# Dataset excerpts
Start of Block

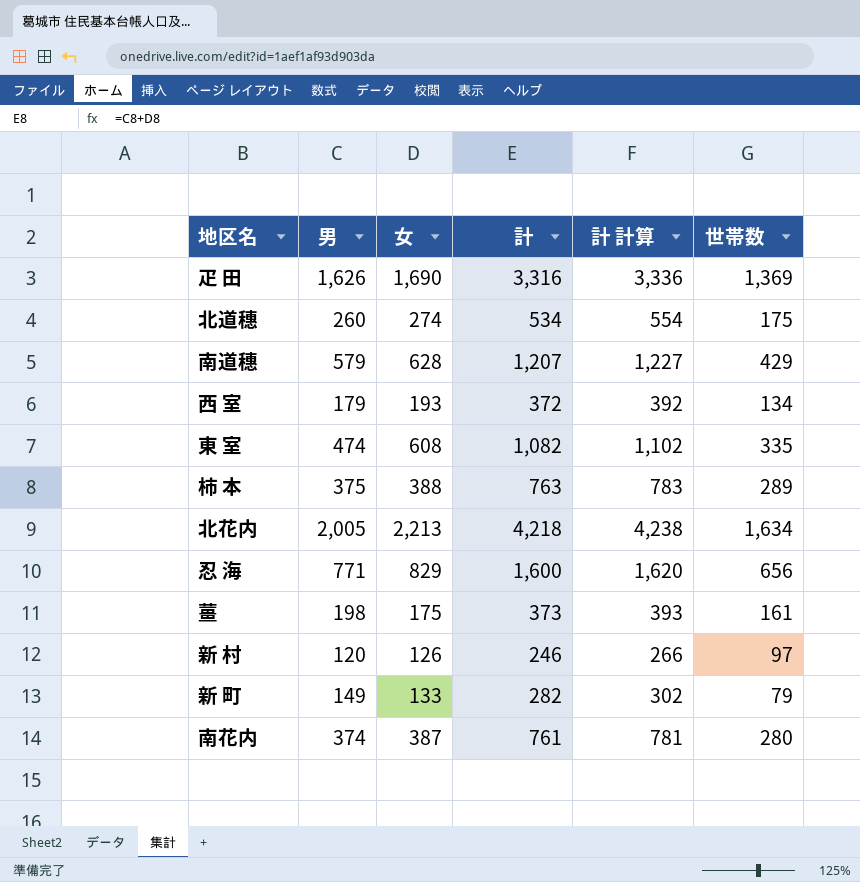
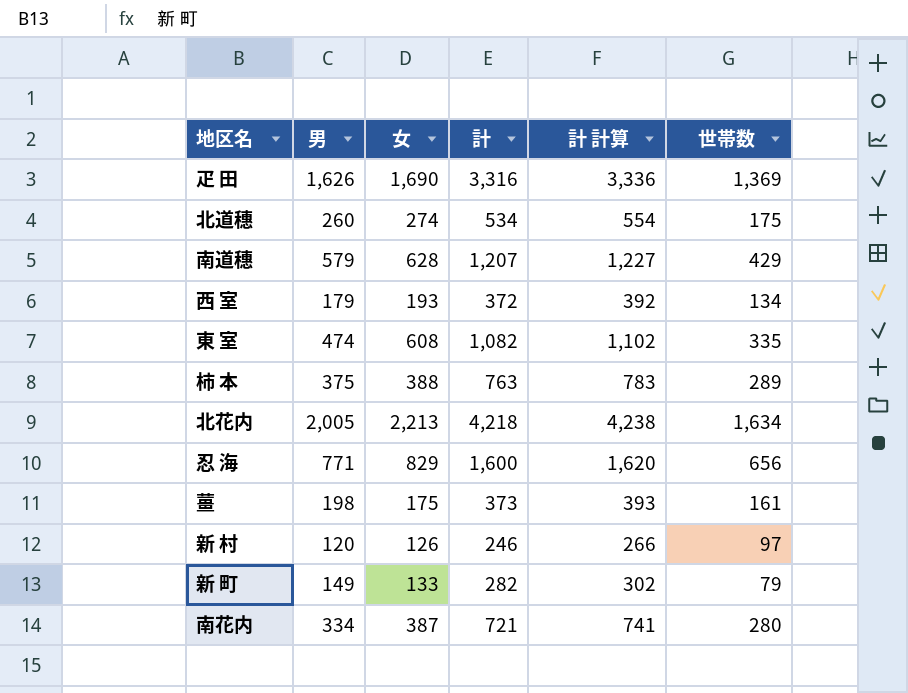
南花内 | 男: 374 -> 334
南花内 | 計: 761 -> 721
南花内 | 計 計算: 781 -> 741

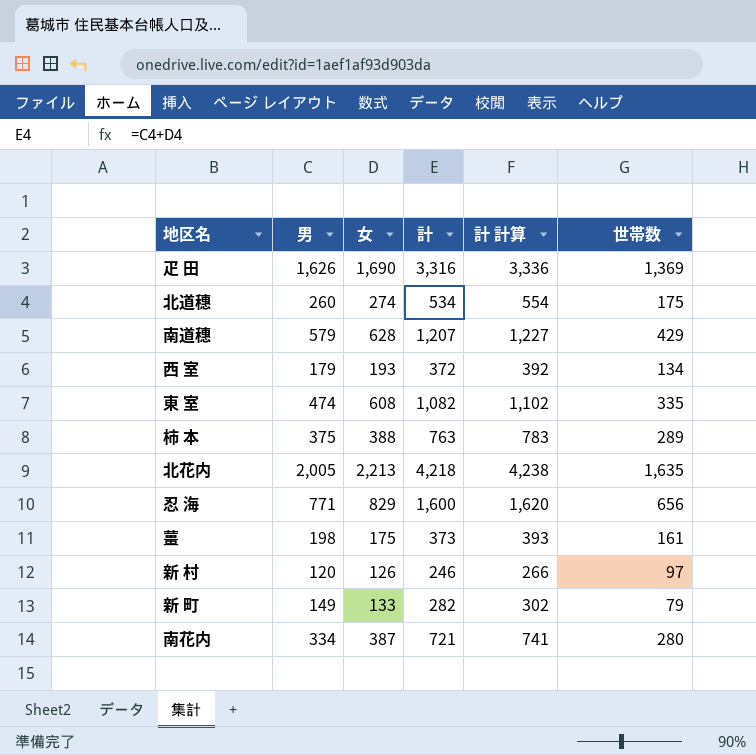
北花内 | 世帯数: 1,634 -> 1,635

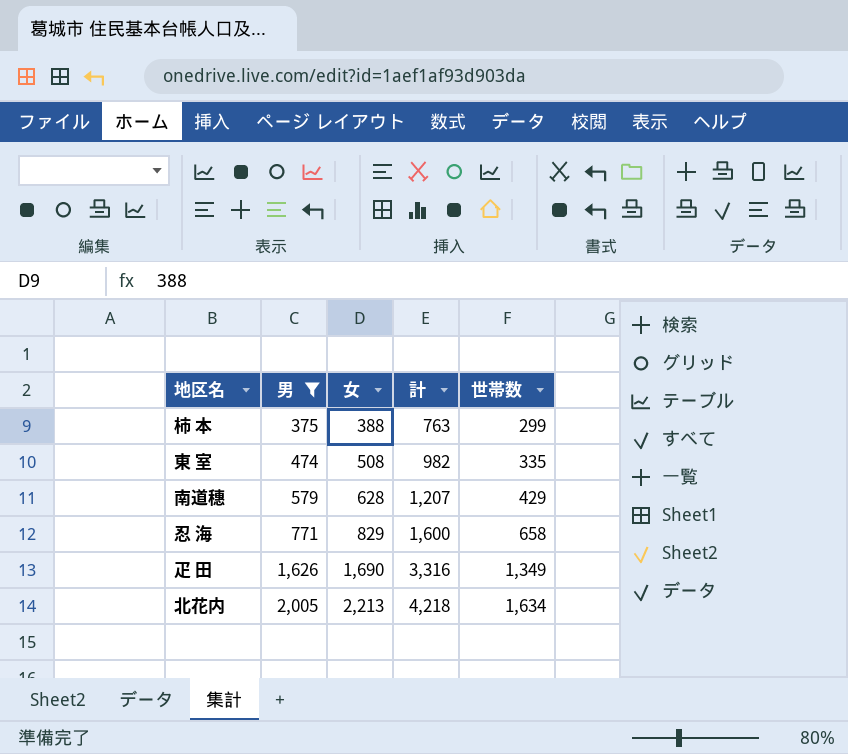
filter: none -> 男 >= 375
row order: none -> 男 ascending
column 計 計算 | formula: [計] + 20 -> none
柿 本 | 世帯数: 289 -> 299
東 室 | 女: 608 -> 508
東 室 | 計: 1,082 -> 982
忍 海 | 世帯数: 656 -> 658
疋 田 | 世帯数: 1,369 -> 1,349
北花内 | 世帯数: 1,635 -> 1,634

End of Block

# What you are asked to do
Nothing but the lines from the one with "柿 本 | 世帯数: 289 -> 299" through the final line of the records may appear in the answer, and each must be transcribed exactly.

# Response to the exercise
柿 本 | 世帯数: 289 -> 299
東 室 | 女: 608 -> 508
東 室 | 計: 1,082 -> 982
忍 海 | 世帯数: 656 -> 658
疋 田 | 世帯数: 1,369 -> 1,349
北花内 | 世帯数: 1,635 -> 1,634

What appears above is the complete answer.